There is a general rule in relation to the law: that a court cannot be prevented from making the order it wants to make. In relation to financial remedies on divorce, this means that the divorce court can make whatever order it considers appropriate/fair, regardless of what the parties may have agreed.
This rule means that pre-and post-nuptial agreements are not binding upon the courts here, unlike in many other countries, and until relatively recently our courts did not consider themselves to be obliged to follow the terms of any such agreement.
However, that all changed in 2010 when the Supreme Court held that the court should give effect to a nuptial agreement that is freely entered into by each party. This means that whilst the court is still not bound to follow the terms of a nuptial agreement in all cases, it is likely to do so in most cases. A correctly drafted agreement is imperative to ensure there is minimal chance of the contents being successfully challenged.
Obtaining a pre- or post-nuptial agreement
What is involved in obtaining a pre- or post-nuptial agreement?
There are no hard and fast rules, but it is generally considered that for the agreement to be valid two steps must be taken by the parties before the agreement is entered into.
Firstly, both parties must have made full disclosure of their financial circumstances and any other material matters.
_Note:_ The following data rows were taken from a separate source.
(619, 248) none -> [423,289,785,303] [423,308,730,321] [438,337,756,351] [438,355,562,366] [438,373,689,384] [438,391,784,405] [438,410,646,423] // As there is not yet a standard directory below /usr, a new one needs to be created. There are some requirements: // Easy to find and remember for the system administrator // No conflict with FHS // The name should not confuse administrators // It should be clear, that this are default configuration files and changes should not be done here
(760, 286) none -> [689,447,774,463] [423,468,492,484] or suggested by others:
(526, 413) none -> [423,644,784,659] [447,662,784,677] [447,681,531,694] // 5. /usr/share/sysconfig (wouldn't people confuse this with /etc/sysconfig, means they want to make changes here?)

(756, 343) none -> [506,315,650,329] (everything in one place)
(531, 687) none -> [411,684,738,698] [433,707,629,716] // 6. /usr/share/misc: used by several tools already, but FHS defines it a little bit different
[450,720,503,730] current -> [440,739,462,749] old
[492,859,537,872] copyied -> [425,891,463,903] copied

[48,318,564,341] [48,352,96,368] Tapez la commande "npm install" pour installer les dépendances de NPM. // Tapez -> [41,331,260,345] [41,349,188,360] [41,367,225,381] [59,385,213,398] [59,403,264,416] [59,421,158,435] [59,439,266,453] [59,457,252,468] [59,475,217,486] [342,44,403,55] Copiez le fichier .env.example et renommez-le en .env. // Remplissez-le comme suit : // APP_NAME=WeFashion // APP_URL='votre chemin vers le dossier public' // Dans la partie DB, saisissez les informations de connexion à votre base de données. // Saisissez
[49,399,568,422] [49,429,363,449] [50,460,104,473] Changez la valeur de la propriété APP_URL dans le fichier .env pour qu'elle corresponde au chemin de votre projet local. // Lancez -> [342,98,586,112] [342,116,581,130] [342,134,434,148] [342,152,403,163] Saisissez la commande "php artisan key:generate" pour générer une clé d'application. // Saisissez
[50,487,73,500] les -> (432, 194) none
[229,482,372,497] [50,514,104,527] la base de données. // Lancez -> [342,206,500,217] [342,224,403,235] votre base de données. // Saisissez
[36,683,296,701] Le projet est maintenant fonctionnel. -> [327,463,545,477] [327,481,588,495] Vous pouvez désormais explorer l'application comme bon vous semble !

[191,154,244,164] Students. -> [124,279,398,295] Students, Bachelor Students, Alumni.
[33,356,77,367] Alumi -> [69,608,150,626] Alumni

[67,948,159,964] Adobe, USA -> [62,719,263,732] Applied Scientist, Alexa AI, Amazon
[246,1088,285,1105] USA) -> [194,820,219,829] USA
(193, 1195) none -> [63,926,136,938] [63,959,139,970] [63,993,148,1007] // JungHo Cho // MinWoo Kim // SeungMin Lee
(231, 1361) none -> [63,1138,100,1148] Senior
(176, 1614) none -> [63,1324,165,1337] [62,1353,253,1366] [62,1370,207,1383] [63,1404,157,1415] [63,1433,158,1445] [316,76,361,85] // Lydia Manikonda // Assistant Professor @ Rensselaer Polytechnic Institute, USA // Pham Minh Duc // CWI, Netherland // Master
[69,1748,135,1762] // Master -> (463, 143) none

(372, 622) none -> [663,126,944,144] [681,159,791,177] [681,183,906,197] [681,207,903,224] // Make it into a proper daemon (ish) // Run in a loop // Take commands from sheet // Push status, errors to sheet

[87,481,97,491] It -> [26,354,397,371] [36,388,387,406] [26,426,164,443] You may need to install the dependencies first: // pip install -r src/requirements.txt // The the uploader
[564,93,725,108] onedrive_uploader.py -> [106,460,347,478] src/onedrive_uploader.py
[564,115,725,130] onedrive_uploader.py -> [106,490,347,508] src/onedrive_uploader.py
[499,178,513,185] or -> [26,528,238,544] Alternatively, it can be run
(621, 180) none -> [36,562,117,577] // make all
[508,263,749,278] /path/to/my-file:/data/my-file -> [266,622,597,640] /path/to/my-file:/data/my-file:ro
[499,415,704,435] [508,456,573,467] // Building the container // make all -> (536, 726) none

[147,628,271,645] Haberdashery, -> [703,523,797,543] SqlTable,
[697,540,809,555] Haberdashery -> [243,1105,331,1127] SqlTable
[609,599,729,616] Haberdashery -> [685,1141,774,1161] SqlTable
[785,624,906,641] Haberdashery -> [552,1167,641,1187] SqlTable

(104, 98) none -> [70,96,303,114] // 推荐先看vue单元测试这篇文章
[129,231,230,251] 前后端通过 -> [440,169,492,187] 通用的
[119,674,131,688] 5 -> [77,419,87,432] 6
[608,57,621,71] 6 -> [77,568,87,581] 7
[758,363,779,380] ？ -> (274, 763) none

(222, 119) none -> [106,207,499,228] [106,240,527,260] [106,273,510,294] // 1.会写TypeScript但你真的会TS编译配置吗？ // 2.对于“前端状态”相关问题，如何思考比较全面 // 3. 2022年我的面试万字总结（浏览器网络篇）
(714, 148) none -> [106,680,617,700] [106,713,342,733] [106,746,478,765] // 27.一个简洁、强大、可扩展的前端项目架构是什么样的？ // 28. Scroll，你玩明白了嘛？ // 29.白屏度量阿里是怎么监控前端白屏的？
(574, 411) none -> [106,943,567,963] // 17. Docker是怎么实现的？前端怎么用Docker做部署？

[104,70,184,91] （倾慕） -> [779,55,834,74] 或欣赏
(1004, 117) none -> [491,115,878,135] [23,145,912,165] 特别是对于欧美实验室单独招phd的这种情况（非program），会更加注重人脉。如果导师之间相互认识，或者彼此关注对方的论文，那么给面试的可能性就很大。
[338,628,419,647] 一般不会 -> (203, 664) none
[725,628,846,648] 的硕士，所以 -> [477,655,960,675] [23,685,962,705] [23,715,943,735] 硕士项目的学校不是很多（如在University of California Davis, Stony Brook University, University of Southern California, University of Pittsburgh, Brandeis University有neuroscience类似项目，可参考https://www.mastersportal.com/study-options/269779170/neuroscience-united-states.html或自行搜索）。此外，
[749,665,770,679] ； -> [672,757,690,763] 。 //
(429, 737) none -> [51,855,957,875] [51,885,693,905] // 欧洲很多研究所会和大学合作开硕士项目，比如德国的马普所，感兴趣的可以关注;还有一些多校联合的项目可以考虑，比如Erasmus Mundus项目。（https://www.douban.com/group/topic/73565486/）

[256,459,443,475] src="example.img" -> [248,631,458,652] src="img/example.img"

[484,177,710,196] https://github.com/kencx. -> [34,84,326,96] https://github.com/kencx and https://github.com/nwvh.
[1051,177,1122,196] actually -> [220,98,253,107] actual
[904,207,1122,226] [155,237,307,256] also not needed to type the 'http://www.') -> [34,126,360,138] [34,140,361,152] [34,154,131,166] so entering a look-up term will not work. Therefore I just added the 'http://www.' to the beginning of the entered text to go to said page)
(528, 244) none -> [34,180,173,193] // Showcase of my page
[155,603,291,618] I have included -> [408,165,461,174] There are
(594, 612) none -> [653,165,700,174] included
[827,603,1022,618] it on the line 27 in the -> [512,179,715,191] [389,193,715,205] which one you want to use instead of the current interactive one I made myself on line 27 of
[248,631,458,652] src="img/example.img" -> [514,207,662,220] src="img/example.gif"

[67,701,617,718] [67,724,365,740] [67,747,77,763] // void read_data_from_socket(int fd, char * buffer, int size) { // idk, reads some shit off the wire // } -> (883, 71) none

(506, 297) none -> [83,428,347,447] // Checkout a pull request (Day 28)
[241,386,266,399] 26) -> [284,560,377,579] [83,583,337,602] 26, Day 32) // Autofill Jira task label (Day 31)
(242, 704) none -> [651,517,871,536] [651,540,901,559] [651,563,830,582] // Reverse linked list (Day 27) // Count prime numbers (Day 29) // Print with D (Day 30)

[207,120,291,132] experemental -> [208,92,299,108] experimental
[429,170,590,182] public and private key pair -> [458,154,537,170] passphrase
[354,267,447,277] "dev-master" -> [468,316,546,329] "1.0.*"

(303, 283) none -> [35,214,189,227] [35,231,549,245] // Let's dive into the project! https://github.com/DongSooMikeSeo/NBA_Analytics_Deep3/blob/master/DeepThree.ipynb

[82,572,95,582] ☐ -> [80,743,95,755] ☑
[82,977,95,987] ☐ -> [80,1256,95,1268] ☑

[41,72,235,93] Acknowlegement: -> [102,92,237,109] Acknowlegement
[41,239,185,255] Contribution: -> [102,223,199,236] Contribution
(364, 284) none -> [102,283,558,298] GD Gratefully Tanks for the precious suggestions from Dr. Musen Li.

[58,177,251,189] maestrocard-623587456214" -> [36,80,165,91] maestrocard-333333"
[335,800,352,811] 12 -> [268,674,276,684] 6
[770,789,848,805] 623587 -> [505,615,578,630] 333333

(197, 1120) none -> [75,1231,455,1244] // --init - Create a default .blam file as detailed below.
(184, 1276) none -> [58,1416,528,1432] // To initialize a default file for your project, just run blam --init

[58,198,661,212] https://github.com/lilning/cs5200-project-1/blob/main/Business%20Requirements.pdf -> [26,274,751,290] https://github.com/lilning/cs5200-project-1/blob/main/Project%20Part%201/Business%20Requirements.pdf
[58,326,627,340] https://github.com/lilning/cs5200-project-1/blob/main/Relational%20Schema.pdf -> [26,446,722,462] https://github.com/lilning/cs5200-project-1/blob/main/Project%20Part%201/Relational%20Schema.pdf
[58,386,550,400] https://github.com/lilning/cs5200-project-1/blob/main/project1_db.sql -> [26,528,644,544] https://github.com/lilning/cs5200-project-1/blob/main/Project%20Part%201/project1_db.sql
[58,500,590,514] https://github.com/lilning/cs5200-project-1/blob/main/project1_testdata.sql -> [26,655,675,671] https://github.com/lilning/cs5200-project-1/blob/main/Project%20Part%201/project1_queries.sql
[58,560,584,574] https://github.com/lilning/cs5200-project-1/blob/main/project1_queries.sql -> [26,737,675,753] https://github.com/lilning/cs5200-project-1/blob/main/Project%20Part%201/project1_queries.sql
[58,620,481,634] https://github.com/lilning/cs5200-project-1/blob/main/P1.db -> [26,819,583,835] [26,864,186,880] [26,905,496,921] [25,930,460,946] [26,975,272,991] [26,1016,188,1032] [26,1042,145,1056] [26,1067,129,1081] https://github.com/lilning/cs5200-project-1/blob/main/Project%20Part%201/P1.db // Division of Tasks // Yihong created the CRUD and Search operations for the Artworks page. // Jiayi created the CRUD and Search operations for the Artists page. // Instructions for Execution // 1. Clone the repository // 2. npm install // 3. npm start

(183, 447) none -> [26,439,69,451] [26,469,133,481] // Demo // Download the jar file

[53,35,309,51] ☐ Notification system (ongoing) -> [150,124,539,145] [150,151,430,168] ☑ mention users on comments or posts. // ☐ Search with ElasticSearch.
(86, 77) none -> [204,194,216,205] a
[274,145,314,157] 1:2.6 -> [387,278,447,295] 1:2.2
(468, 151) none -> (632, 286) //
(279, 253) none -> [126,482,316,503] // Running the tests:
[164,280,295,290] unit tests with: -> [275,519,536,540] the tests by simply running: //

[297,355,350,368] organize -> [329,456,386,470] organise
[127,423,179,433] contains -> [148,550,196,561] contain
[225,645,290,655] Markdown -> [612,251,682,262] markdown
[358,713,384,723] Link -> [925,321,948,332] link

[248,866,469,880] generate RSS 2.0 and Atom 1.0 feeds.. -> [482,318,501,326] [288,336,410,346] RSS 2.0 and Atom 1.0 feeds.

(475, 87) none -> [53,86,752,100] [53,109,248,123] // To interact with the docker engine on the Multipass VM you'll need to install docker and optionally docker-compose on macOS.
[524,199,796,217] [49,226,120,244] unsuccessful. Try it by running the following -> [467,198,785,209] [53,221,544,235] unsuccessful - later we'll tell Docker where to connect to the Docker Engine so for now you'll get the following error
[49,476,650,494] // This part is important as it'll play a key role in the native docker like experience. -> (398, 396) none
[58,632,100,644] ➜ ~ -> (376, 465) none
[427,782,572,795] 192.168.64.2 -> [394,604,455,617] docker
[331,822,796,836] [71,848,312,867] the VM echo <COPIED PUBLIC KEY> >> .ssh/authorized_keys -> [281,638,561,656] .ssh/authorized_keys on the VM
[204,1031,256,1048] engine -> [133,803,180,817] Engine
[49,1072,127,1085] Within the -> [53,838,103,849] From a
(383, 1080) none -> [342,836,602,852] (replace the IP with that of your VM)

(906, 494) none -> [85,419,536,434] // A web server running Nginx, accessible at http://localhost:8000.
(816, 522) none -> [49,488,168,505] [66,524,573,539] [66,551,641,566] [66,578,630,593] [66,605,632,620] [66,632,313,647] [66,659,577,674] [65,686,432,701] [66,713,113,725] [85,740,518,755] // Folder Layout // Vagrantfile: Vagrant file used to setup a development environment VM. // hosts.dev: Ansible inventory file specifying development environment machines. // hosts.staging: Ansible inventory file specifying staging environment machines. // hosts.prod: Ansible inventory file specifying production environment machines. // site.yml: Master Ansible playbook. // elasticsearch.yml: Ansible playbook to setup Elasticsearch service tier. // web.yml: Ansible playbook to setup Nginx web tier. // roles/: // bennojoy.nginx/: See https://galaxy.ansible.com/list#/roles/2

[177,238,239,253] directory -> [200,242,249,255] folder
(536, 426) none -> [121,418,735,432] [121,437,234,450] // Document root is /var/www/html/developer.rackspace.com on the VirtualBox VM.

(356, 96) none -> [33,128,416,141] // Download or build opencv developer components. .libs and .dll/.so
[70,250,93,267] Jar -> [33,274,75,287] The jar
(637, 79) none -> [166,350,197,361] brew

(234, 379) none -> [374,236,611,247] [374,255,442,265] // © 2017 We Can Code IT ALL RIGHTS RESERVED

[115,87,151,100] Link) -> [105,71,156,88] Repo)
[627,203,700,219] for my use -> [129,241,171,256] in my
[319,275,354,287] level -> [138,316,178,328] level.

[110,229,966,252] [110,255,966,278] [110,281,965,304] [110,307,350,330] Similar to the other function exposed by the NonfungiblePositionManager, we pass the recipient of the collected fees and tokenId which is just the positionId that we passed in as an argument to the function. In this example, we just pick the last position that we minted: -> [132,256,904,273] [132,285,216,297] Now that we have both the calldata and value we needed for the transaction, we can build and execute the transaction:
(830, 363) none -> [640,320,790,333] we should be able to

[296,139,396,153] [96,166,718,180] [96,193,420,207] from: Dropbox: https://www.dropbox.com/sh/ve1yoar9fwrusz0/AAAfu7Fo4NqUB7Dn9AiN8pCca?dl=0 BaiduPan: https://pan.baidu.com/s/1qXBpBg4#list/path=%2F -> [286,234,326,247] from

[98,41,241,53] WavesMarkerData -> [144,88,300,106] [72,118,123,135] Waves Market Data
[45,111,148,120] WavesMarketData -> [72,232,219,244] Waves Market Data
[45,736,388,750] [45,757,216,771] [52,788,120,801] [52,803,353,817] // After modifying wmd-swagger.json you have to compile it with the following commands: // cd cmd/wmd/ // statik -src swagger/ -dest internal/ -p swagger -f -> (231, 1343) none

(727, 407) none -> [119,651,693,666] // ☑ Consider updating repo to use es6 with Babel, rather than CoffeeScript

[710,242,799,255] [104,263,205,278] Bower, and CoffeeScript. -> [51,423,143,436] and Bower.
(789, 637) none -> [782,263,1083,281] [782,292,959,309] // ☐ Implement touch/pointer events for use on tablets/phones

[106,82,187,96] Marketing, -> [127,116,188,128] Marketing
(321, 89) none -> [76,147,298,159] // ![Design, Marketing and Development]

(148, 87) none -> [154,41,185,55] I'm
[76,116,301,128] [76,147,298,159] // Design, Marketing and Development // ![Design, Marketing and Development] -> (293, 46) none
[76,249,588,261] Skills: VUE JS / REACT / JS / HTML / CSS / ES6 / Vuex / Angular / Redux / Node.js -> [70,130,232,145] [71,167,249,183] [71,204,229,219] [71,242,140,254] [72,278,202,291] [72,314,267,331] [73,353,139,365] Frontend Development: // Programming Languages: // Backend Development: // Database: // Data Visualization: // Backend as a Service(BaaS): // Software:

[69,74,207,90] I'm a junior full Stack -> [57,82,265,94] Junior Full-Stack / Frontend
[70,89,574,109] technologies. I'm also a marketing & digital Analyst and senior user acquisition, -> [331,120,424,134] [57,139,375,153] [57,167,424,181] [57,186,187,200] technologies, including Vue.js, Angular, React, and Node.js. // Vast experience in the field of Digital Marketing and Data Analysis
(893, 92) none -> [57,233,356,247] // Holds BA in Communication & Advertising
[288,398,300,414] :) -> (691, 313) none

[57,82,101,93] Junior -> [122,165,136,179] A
Secondly, both parties must have taken independent legal advice upon the proposed terms of the agreement.
Further to this, in the case of pre-nuptial agreements, the agreement must have been entered into a reasonable time before the marriage, to avoid the possibility of one party being pressured to sign the agreement. Twenty-eight days has been suggested as a minimum time prior to the marriage.
Subject to these points, the agreement will be drafted by the Solicitor for one of the parties (preparing a nuptial agreement is a job for an expert family Solicitor). The draft will be sent to the other party’s Solicitor and once the wording of the agreement has been agreed by both parties a final copy will be prepared, which will be signed and witnessed by the parties.